KAYRA: A Microservice Architecture for AI-Assisted Karyotyping with Cloud and On-Premise Deployment

We present KAYRA, an end-to-end karyotyping system that operates inside the operational constraints of a clinical cytogenetic laboratory. KAYRA is architected as a containerized microservice pipeline whose ML stack combines an EfficientNet-B5 + U-Net semantic segmenter, a Mask R-CNN (ResNet-50 + FPN) instance detector, and a ResNet-18 classifier, orchestrated through a cascaded ROI-narrowing strategy that focuses each downstream model on the chromosome-bearing region. The same container images are deployed both as a cloud service and as an on-premise installation, supporting clinical environments where patient-data egress is not permitted as well as those where it is. A pilot clinical evaluation against two commercial reference karyotyping systems on 459 chromosomes from 10 metaphase spreads shows segmentation accuracy of 98.91 % (vs. 78.21 % / 40.52 %), classification accuracy of 89.1 % (vs. 86.9 % / 54.5 %), and rotation accuracy of 89.76 % (vs. 94.55 % / 78.43 %). KAYRA improves over the older density-thresholding reference on all three axes (p < 0.0001 for segmentation and classification by Fisher's exact test on chromosome-level counts), and on segmentation also against the modern AI- supported reference (p < 0.0001); on classification the difference vs. the modern AI reference is not statistically significant at the present test-set size (p = 0.34). The system reaches TRL 6 maturity and integrates the human-in-the-loop expert-review workflow that diagnostic cytogenetic practice requires. The thesis of this paper is that a multi-model cytogenetic AI service can be packaged as a microservice architecture supporting flexible deployment - cloud-hosted or on-premise - while delivering strong empirical performance on a pilot clinical evaluation.

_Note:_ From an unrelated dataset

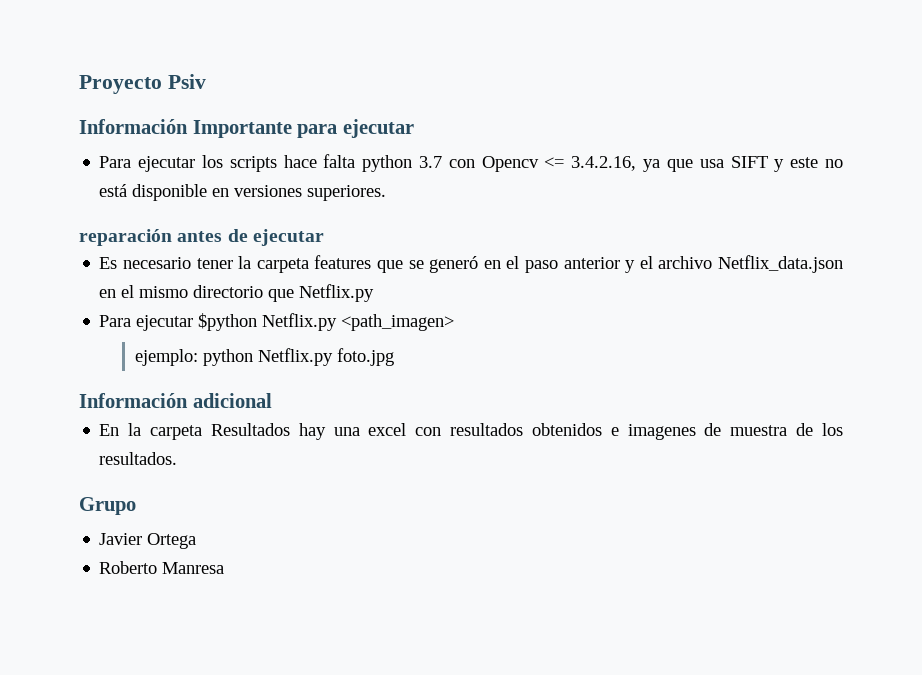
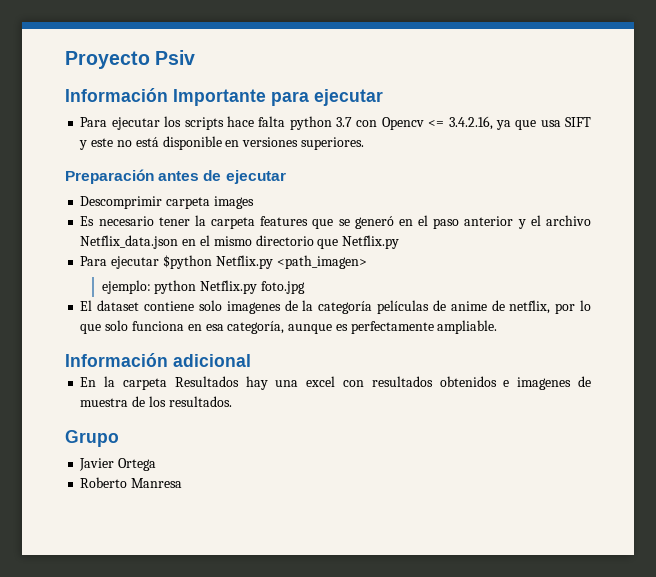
[79,229,172,246] reparación -> [65,169,154,184] Preparación
(324, 237) none -> [80,196,254,209] // Descomprimir carpeta images
(395, 357) none -> [80,300,591,314] [80,320,498,334] // El dataset contiene solo imagenes de la categoría películas de anime de netflix, por lo que solo funciona en esa categoría, aunque es perfectamente ampliable.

翻译：我们提出KAYRA，一种端到端的核型分析系统，可在临床细胞遗传学实验室的运行约束下工作。KAYRA被设计为容器化微服务流水线，其机器学习堆栈结合了EfficientNet-B5 + U-Net语义分割器、Mask R-CNN（ResNet-50 + FPN）实例检测器和ResNet-18分类器，通过级联ROI缩小策略进行编排，使每个下游模型聚焦于染色体承载区域。同一组容器镜像既可部署为云服务，也可作为本地安装，同时支持不允许患者数据外泄及允许外泄的临床环境。针对来自10个中期分裂象的459条染色体，与两套商业参考核型分析系统进行的试点临床评估显示：分割准确率98.91%（对比78.21% / 40.52%），分类准确率89.1%（对比86.9% / 54.5%），旋转准确率89.76%（对比94.55% / 78.43%）。KAYRA在三个维度上均优于基于密度阈值的旧参考系统（以染色体级计数的Fisher精确检验：分割与分类p < 0.0001），在分割维度上亦优于现代AI辅助参考系统（p < 0.0001）；但分类维度上，在当前测试集规模下与现代AI参考系统的差异无统计学显著性（p = 0.34）。该系统达到TRL 6成熟度，并整合了诊断性细胞遗传学实践所需的人机协同专家审核流程。本文的核心论点在于：多模型细胞遗传学AI服务可封装为支持灵活部署（云端或本地）的微服务架构，同时在试点临床评估中展现出强劲的实证性能。